#### Task to carry out
Each line holding the string "Approach" is to be copied from the data.

START Task inputs

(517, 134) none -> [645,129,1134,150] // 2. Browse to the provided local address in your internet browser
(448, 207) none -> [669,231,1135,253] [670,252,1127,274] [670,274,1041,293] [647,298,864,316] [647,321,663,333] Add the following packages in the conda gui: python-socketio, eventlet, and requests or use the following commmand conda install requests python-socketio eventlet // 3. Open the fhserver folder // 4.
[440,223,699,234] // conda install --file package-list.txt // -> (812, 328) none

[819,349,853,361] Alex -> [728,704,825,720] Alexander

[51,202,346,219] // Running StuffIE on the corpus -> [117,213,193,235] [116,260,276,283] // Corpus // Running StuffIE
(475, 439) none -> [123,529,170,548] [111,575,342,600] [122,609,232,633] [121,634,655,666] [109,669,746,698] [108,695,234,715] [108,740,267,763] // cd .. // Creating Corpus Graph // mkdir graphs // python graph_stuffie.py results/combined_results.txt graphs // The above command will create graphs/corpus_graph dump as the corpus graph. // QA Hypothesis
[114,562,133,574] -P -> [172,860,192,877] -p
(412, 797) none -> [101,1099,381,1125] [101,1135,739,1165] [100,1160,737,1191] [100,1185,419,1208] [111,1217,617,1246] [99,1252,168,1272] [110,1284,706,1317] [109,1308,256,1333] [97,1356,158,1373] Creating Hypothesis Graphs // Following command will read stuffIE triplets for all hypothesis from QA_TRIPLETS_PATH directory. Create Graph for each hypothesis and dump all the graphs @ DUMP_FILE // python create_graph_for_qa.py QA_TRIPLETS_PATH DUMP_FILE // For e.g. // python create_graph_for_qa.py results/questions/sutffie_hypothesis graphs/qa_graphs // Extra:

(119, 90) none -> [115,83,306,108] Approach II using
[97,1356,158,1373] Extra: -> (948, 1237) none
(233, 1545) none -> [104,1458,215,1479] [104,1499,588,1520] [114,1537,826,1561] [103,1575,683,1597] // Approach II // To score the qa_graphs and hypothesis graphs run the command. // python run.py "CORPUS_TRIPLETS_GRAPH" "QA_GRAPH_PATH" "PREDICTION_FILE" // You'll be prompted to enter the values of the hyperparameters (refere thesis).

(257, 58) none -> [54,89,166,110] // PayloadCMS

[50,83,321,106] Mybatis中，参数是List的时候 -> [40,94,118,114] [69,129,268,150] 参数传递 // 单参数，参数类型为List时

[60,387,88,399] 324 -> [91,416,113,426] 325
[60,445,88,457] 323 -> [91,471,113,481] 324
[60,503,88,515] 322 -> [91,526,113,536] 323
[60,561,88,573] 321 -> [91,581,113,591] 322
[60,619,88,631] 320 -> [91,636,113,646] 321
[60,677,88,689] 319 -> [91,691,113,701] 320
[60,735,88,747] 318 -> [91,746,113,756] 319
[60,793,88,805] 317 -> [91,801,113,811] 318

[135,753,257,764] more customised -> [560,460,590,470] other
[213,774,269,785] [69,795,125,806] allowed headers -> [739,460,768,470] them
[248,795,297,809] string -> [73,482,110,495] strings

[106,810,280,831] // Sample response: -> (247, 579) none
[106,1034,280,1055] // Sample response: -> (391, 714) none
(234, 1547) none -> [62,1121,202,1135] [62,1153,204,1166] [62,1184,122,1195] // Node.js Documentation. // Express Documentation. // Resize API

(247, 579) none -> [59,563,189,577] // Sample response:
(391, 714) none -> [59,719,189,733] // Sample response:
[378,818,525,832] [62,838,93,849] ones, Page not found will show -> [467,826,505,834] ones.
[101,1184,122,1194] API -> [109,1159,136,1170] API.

END Task inputs

#### Task response
(119, 90) none -> [115,83,306,108] Approach II using
(233, 1545) none -> [104,1458,215,1479] [104,1499,588,1520] [114,1537,826,1561] [103,1575,683,1597] // Approach II // To score the qa_graphs and hypothesis graphs run the command. // python run.py "CORPUS_TRIPLETS_GRAPH" "QA_GRAPH_PATH" "PREDICTION_FILE" // You'll be prompted to enter the values of the hyperparameters (refere thesis).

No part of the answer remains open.